The programme includes David Cotterrell, professor of fine art at Sheffield Hallam University and war artist for the British troops in Afghanistan, who has marked the two-minute silence both in Camp Bastion and, inadvertently, at Sheffield railway station, on his return from the front line; Billy Stanger from Orkney who has played The Last Post at Remembrance Day services in Kirkwall for the past 57 years; and Dave "Charley" Brown, a veteran of both the Falklands conflict and the Northern Ireland Troubles, who now works for the South Atlantic Medals Association which helps Falklands veterans and their families.

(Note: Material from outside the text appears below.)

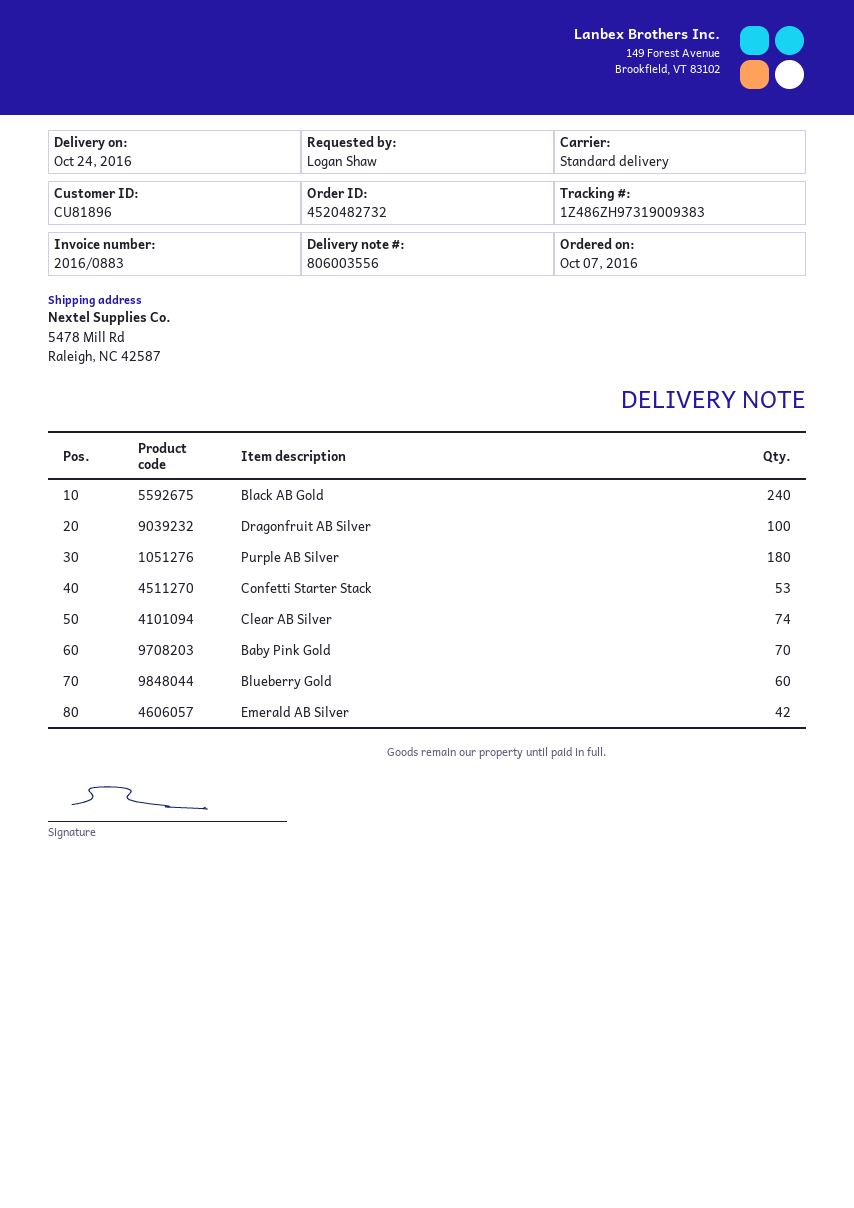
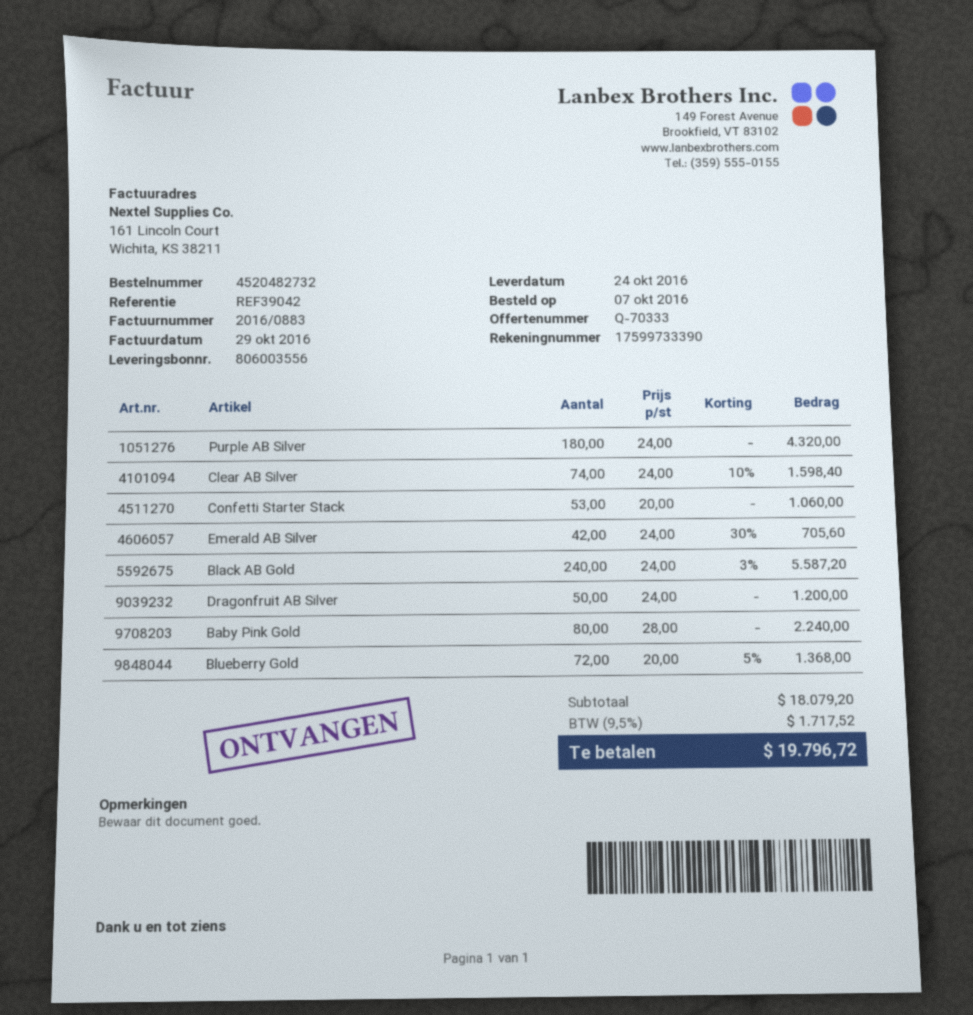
Dragonfruit AB Silver: 100 -> 50
Baby Pink Gold: 70 -> 80
Blueberry Gold: 60 -> 72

Every Remembrance Day, during the two-minute silence, Clare Jenkins's mother remembers her father, Clare's grandfather, who was wounded during the early days of the First World War on the Mons Retreat from Belgium.

Meanwhile, Bill Stewardson thinks of a far more recent conflict, the one taking place in Iraq. His 21-year-old son, Alex Green, was killed by a sniper in Basra two years ago. In this programme, Clare Jenkins talks to her mother, to Bill Stewardson and to David Cotterrell and others about their personal reasons for respecting the two-minute silence.

It may be 90 years since King George V decreed: "All locomotion should cease, so that, in perfect stillness, the thoughts of everyone may be concentrated on reverent remembrance of the glorious dead." However, the silence still resonates with millions, not just in Britain but around the world.